Lewellen argued that the lack of clear statutory or regulatory guidance left developers in an untenable position: either abandon innovation or proceed under the constant threat that enforcement agencies might later reinterpret their conduct as unlawful. He sought a judicial declaration not only to protect his own project, but to create broader clarity for developers building decentralized financial tools.
The case was framed as a pre‑enforcement challenge—a category of cases in which plaintiffs seek advance judicial review of laws or regulations before any enforcement action has been taken. DOJ moved to dismiss the case for lack of standing.
The Court’s Decision
To establish standing to sue, a plaintiff must show (1) an injury in fact, (2) a sufficient “causal connection between the injury and the conduct complained of” and (3) a likelihood that the injury will be redressed by a favorable decision. A “‘threatened injury must be certainly impending to constitute [an] injury in fact,’ and . . . ‘[a]llegations of possible future injury’ are not sufficient.”
In the Fifth Circuit, in the case of a pre-enforcement challenge, a plaintiff meets the injury-in-fact prong if he “(1) has an intention to engage in a course of conduct arguably affected with a constitutional interest,” (2) his intended future conduct is proscribed by statute or policy, and (3) “the threat of future enforcement of the challenged [policy or rule] is substantial.”
Lewellen argued he had a credible fear of prosecution because of ongoing DOJ cases against defendants operating unlicensed “money transmitting” businesses under Section 1960 with similar non-custodial cryptocurrency technology. The court disagreed and held that Lewellen failed to show there was substantial threat of prosecution under Section 1960. The court reasoned that the core conduct in the cases brought by the DOJ was money laundering, whereas the core conduct for Lewellen would be running a business.
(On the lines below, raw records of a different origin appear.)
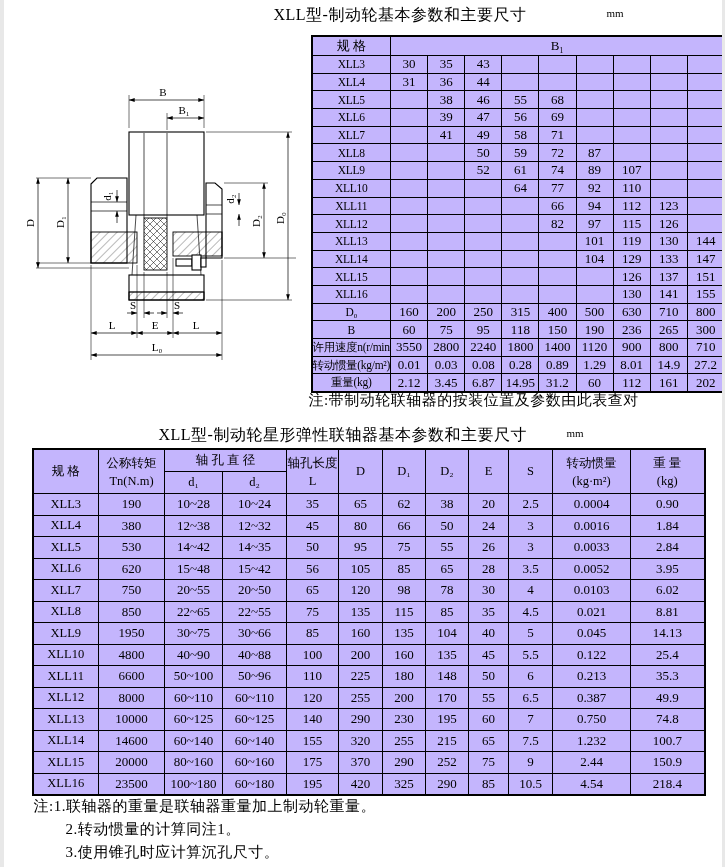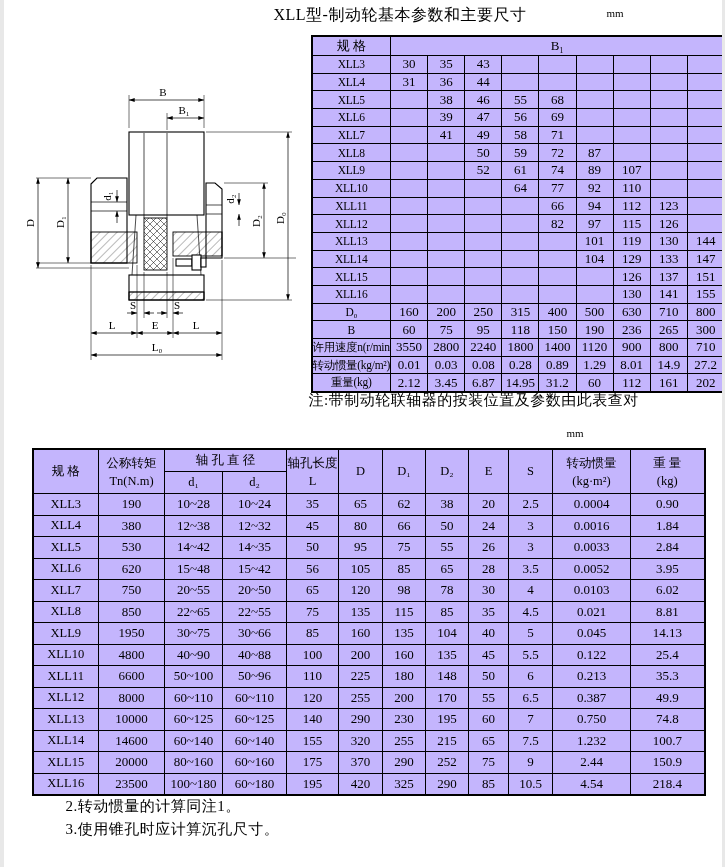--- a/index.html
+++ b/index.html
@@ -394,6 +394,7 @@
 
   <div class="abs note1" style="left:305px;top:391px;">注:带制动轮联轴器的按装位置及参数由此表查对</div>
 
+  <div class="abs title" style="left:155px;top:425px;">XLL型-制动轮星形弹性联轴器基本参数和主要尺寸</div>
   <div class="abs unit" style="left:563px;top:427px;">mm</div>
 
   <table class="t2 abs" style="left:28px;top:448px;">

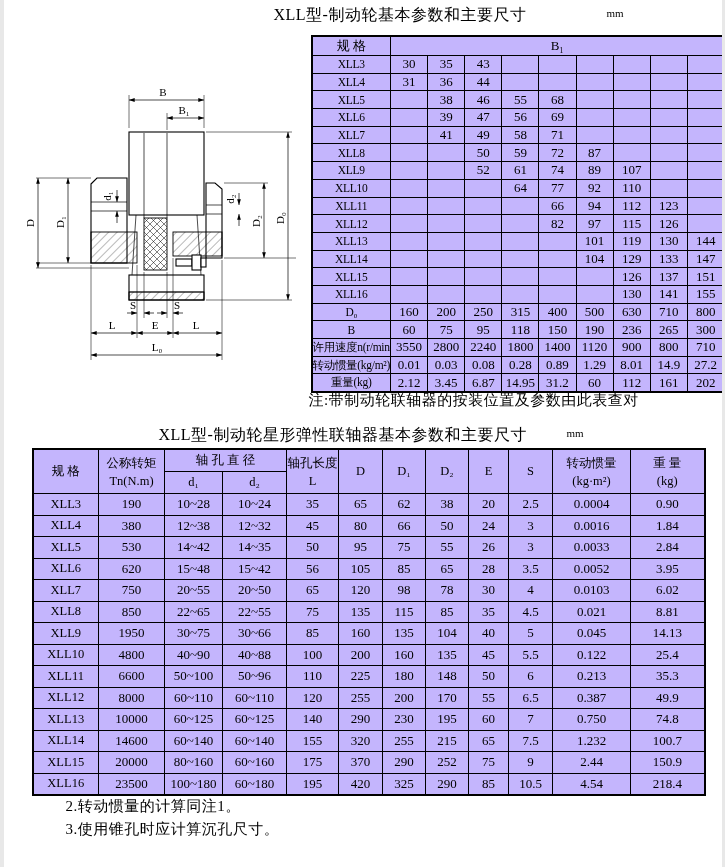--- a/index.html
+++ b/index.html
@@ -644,6 +644,7 @@
   </table>
 
   <div class="abs notes" style="left:30px;top:795px;">
+    <div>注:1.联轴器的重量是联轴器重量加上制动轮重量。</div>
     <div class="indent">2.转动惯量的计算同注1。</div>
     <div class="indent">3.使用锥孔时应计算沉孔尺寸。</div>
   </div>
Chief Judge O’Connor relied on a DOJ memorandum entitled “Ending Regulation By Prosecution,” which formally declared that DOJ would not pursue enforcement actions against “virtual currency exchanges, mixing and tumbling services, and offline wallets for the acts of their end users or unwitting violations of regulations”—the exact scenario over which Lewellen brought his suit. According to the court, Lewellen admitted that his cryptocurrency software code was merely a tool. The fact that “DOJ has taken the position that [Section] 1960 does not require the business to have control of transferred cryptocurrency as a prerequisite to registering as a money transmitter” while targeting money laundering does not establish a credible threat of prosecution against a business simply because it uses a non-custodial cryptocurrency software.
Because Lewellen did not show “a credible threat of prosecution” under Section 1960, he did not have standing to bring his pre-enforcement challenge. The court therefore dismissed the case.
The Amicus
The following major crypto‑policy and developer‑advocacy organizations filed an amicus brief in support of Lewellen:
- Paradigm
- DeFi Education Fund (DEF)
- Blockchain Association
- Crypto Council for Innovation
- The Digital Chamber
- Bitcoin Policy Institute
- Solana Policy Institute
- Uniswap Foundation
These groups argued that DOJ’s use of Section 1960 against non‑custodial software developers is legally incorrect, historically unsupported, and constitutionally problematic.
The amici made arguments that were similar to the positions that the DeFi Education Fund included in their blog post in support of the recently introduced Blockchain Development Act (HR 7332), which would amend Section 1960 to make clear that it does not apply to developers that do not custody assets, execute transactions, or exercise control over users’ funds. To like effect is the Blockchain Regulatory Certainty Act of 2026 (BRCA), pending in the Senate. See our blog post here.
If either of these bills becomes law, it would mean that Congress will have solved legislatively what the courts refused to do judicially. Indeed, after the decision, Lewellen posted on X that Congress needed “to pass the BRCA to end this threat once and for all.”